Exercise directions = Print back each record unchanged, without pictures.

Data for analysis =
· · · · · · ·

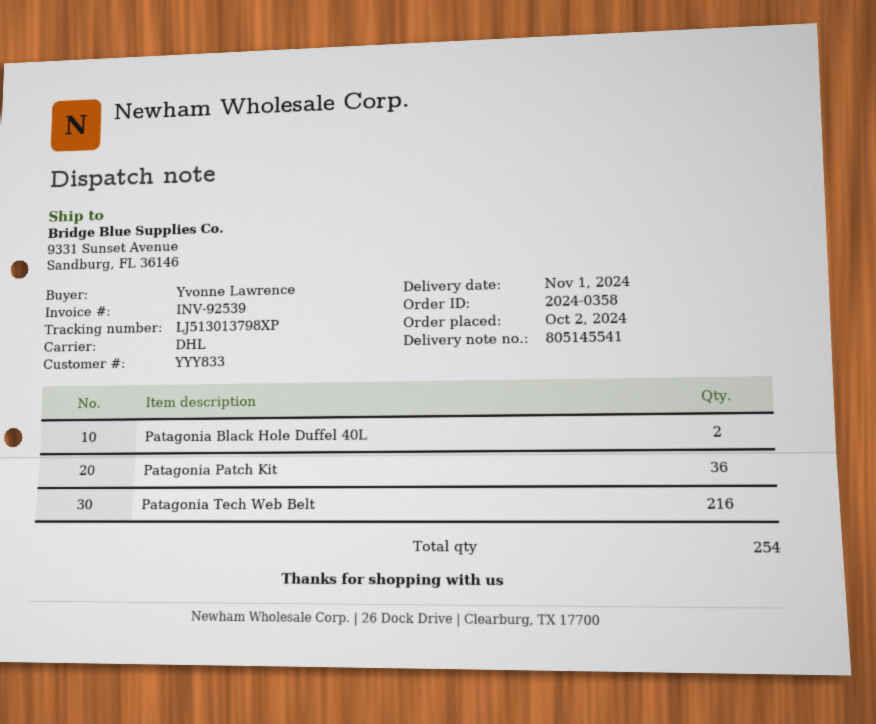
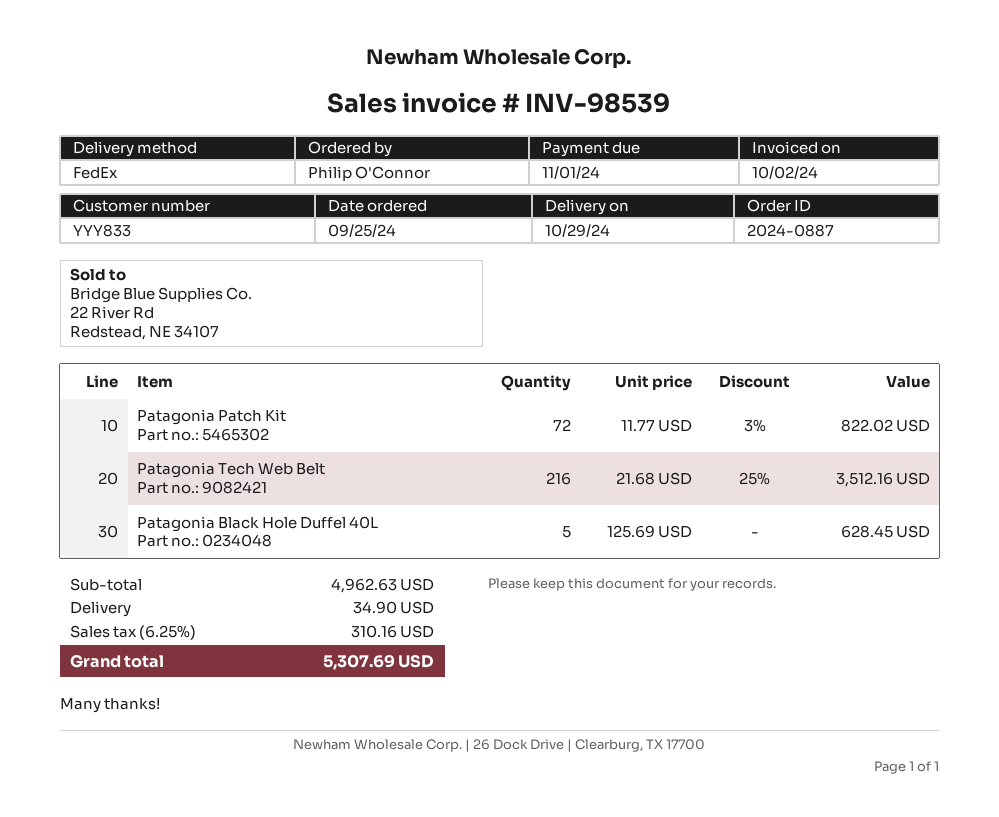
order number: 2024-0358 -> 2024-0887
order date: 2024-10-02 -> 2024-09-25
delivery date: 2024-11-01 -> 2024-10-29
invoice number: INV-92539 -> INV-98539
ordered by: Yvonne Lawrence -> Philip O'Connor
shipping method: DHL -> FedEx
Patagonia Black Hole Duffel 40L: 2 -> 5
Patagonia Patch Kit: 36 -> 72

· · · · · · ·

Output of the exercise =
order number: 2024-0358 -> 2024-0887
order date: 2024-10-02 -> 2024-09-25
delivery date: 2024-11-01 -> 2024-10-29
invoice number: INV-92539 -> INV-98539
ordered by: Yvonne Lawrence -> Philip O'Connor
shipping method: DHL -> FedEx
Patagonia Black Hole Duffel 40L: 2 -> 5
Patagonia Patch Kit: 36 -> 72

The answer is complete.